Re: [PATCH V3 4/4] genirq/affinity: irq vector spread among online CPUs as far as possible

From: Thomas Gleixner
Date: Wed Apr 04 2018 - 15:38:37 EST


On Wed, 4 Apr 2018, Ming Lei wrote:
> On Wed, Apr 04, 2018 at 10:25:16AM +0200, Thomas Gleixner wrote:
> > In the example above:
> >
> > > > > irq 39, cpu list 0,4
> > > > > irq 40, cpu list 1,6
> > > > > irq 41, cpu list 2,5
> > > > > irq 42, cpu list 3,7
> >
> > and assumed that at driver init time only CPU 0-3 are online then the
> > hotplug of CPU 4-7 will not result in any interrupt delivered to CPU 4-7.
>
> Indeed, and I just tested this case, and found that no interrupts are
> delivered to CPU 4-7.
>
> In theory, the affinity has been assigned to these irq vectors, and
> programmed to interrupt controller, I understand it should work.
>
> Could you explain it a bit why interrupts aren't delivered to CPU 4-7?

As I explained before:

"If the device is already in use when the offline CPUs get hot plugged, then
the interrupts still stay on cpu 0-3 because the effective affinity of
interrupts on X86 (and other architectures) is always a single CPU."

IOW. If you set the affinity mask so it contains more than one CPU then the
kernel selects a single CPU as target. The selected CPU must be online and
if there is more than one online CPU in the mask then the kernel picks the
one which has the least number of interrupts targeted at it. This selected
CPU target is programmed into the corresponding interrupt chip
(IOAPIC/MSI/MSIX....) and it stays that way until the selected target CPU
goes offline or the affinity mask changes.

The reasons why we use single target delivery on X86 are:

1) Not all X86 systems support multi target delivery

2) If a system supports multi target delivery then the interrupt is
preferrably delivered to the CPU with the lowest APIC ID (which
usually corresponds to the lowest CPU number) due to hardware magic
and only a very small percentage of interrupts are delivered to the
other CPUs in the multi target set. So the benefit is rather dubious
and extensive performance testing did not show any significant
difference.

3) The management of multi targets on the software side is painful as
the same low level vector number has to be allocated on all possible
target CPUs. That's making a lot of things including hotplug more
complex for very little - if at all - benefit.

So at some point we ripped out the multi target support on X86 and moved
everything to single target delivery mode.

Other architectures never supported multi target delivery either due to
hardware restrictions or for similar reasons why X86 dropped it. There
might be a few architectures which support it, but I have no overview at
the moment.

The information is in procfs

# cat /proc/irq/9/smp_affinity_list
0-3
# cat /proc/irq/9/effective_affinity_list
1

# cat /proc/irq/10/smp_affinity_list
0-3
# cat /proc/irq/10/effective_affinity_list
2

smp_affinity[_list] is the affinity which is set either by the kernel or by
writing to /proc/irq/$N/smp_affinity[_list]

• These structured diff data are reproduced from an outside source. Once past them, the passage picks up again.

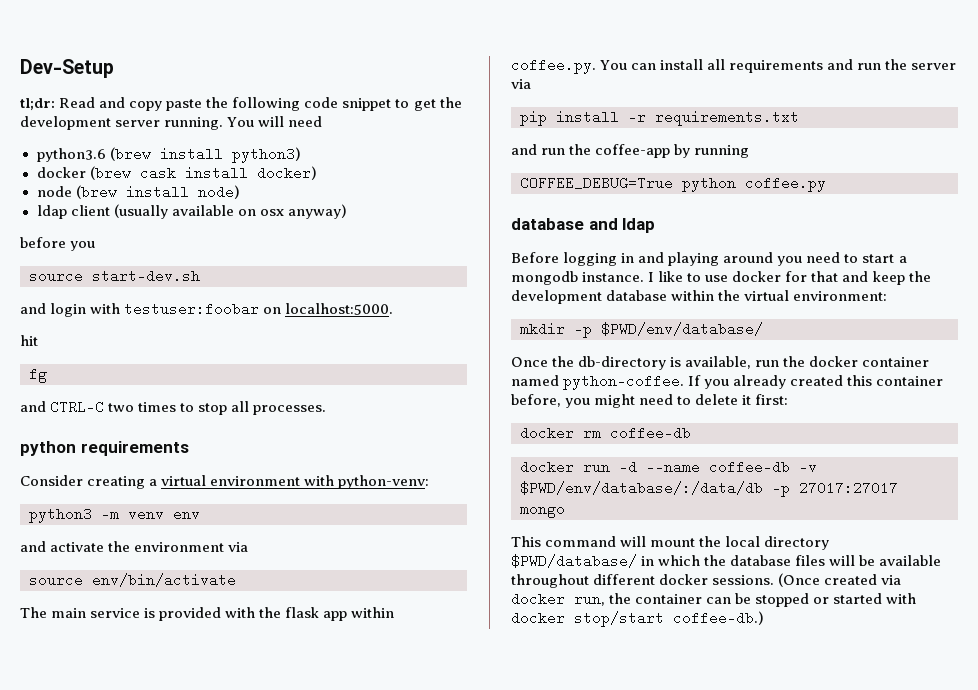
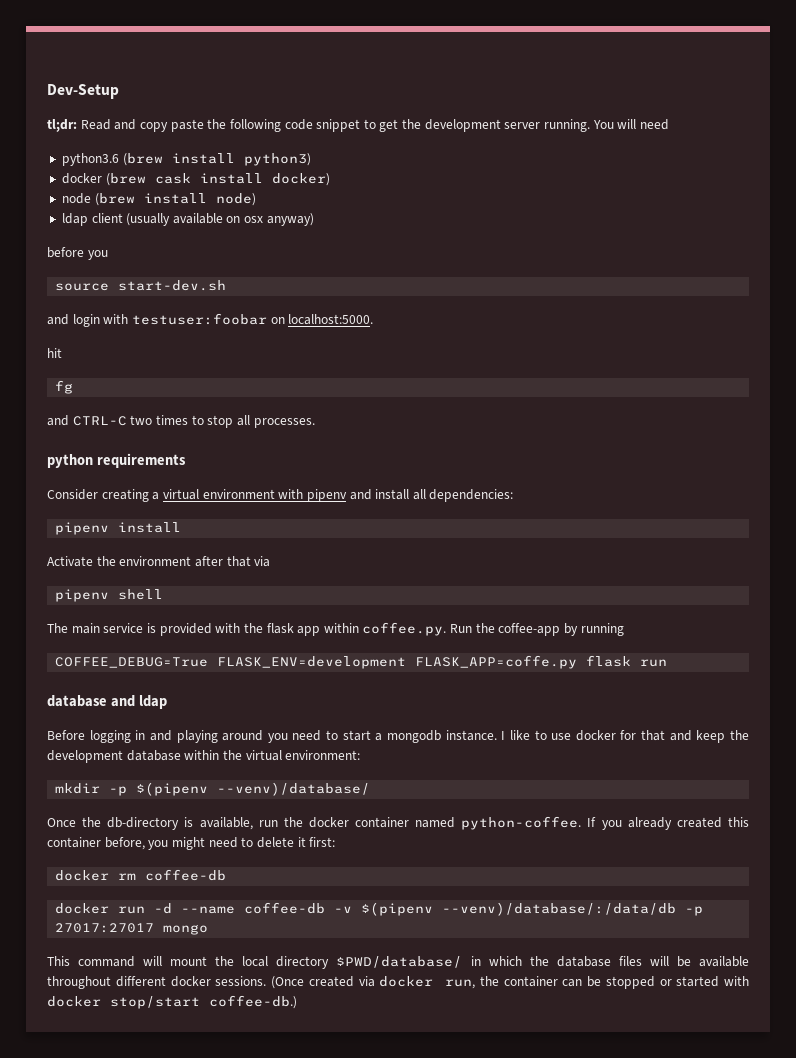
- Consider creating a virtual environment with python-venv:
- python3 -m venv env
- and activate the environment via
- source env/bin/activate
+ Consider creating a virtual environment with pipenv and install all dependencies:
+ pipenv install
+ Activate the environment after that via
+ pipenv shell
- The main service is provided with the flask app within coffee.py. You can install all requirements and run the server via
- pip install -r requirements.txt
- and run the coffee-app by running
+ The main service is provided with the flask app within coffee.py. Run the coffee-app by running
- COFFEE_DEBUG=True python coffee.py
+ COFFEE_DEBUG=True FLASK_ENV=development FLASK_APP=coffe.py flask run
- mkdir -p $PWD/env/database/
+ mkdir -p $(pipenv --venv)/database/
- docker run -d --name coffee-db -v $PWD/env/database/:/data/db -p 27017:27017 mongo
+ docker run -d --name coffee-db -v $(pipenv --venv)/database/:/data/db -p 27017:27017 mongo

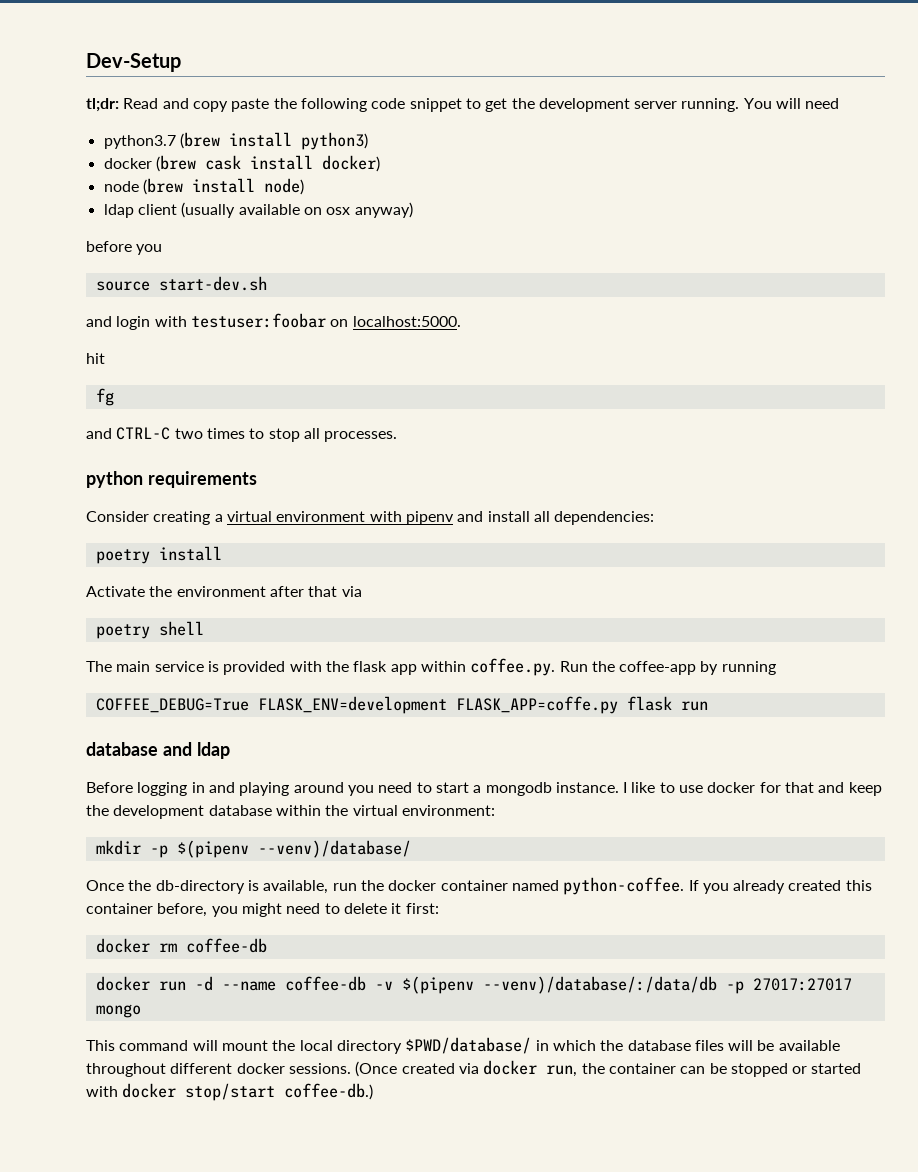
- python3.6 (brew install python3)
+ python3.7 (brew install python3)
- pipenv install
+ poetry install
- pipenv shell
+ poetry shell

effective_affinity[_list] is the affinity which is effective, i.e. the
single target CPU to which the interrupt is affine at this point.

As you can see in the above examples the target CPU is selected from the
given possible target set and the internal spreading of the low level x86
vector allocation code picks a CPU which has the lowest number of
interrupts targeted at it.

Let's assume for the example below

# cat /proc/irq/10/smp_affinity_list
0-3
# cat /proc/irq/10/effective_affinity_list
2

that CPU 3 was offline when the device was initialized. So there was no way
to select it and when CPU 3 comes online there is no reason to change the
affinity of that interrupt, at least not from the kernel POV. Actually we
don't even have a mechanism to do so automagically.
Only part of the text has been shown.